Sadahiro Tomoyuki wrote:
So I guess I need a Ligua:XX::Sort module for each language I operate
on,
in my original posting I was misled to believe that Unicode::Collate
would
be the tool to use.
Thanks to all for the useful links provided in this thread.
As far as I found, CPAN provides at least five modules
for collation localized for a specific natural language:
[package name, language name, encoding]
No::Sort, Norwegian, ISO-8859-1
http://search.cpan.org/~gaas/Norge-1.07/
Cz::Sort, Czech, ISO-8859-2
http://search.cpan.org/~janpaz/Cstools-3.42/
Lingua::Klingon::Collate, Klingon, ASCII/EBCDIC (Perl native)

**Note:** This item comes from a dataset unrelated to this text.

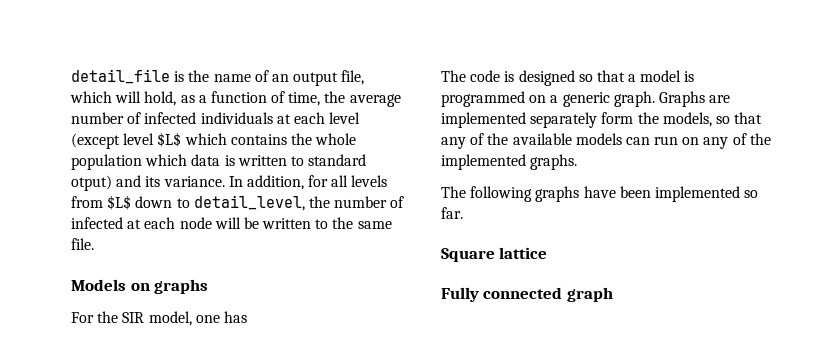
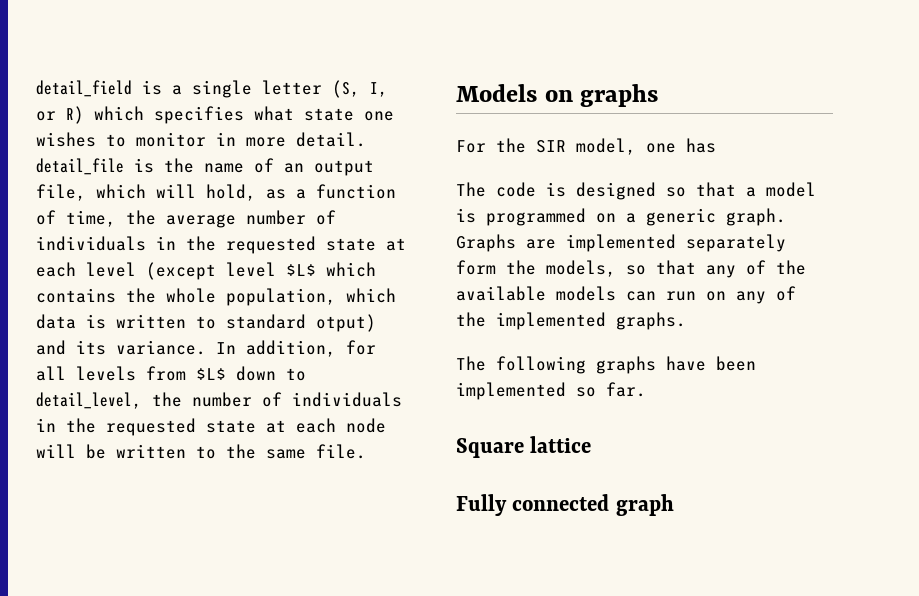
(71, 76) none -> [36,80,388,98] [36,106,394,124] [36,132,366,147] detail_field is a single letter (S, I, or R) which specifies what state one wishes to monitor in more detail.
[144,112,273,124] infected individuals -> [36,236,376,254] individuals in the requested state
[71,154,142,170] population -> [226,288,336,306] population,
[71,217,123,229] infected -> [292,392,402,407] [36,418,256,436] individuals in the requested state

http://search.cpan.org/~pne/Lingua-Klingon-Collate-1.01/
Lingua::JA::Sort::JIS, Japanese, UTF-8
http://search.cpan.org/~sadahiro/Lingua-JA-Sort-JIS-0.04/
ShiftJIS::Collate, Japanese, Shift-JIS
http://search.cpan.org/~sadahiro/ShiftJIS-Collate-1.02/
Regards,
SADAHIRO Tomoyuki
Has anyone had a look at the OpenI18N/ICU locale data?

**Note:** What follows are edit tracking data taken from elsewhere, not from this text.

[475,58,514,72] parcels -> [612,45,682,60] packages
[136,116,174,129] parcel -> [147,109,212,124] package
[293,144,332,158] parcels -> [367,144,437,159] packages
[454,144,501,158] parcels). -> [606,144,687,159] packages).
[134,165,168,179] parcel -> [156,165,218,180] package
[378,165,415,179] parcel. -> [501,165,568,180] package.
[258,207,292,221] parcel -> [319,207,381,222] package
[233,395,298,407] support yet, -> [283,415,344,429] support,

The locales there are all UTF-8 and have java rule based collation data, so
they *might* be useful for creating a more comprehensive (and accurate) set
of sort modules? The downside is this data is pretty rough ATM but does
seem to be improving slowly.
I guess p6 is going to use ICU as the basis for I18N - sure hope the APIs
are easier though :)
Cheers
--
Rich
scriptyrich(_at_)yahoo(_dot_)co(_dot_)uk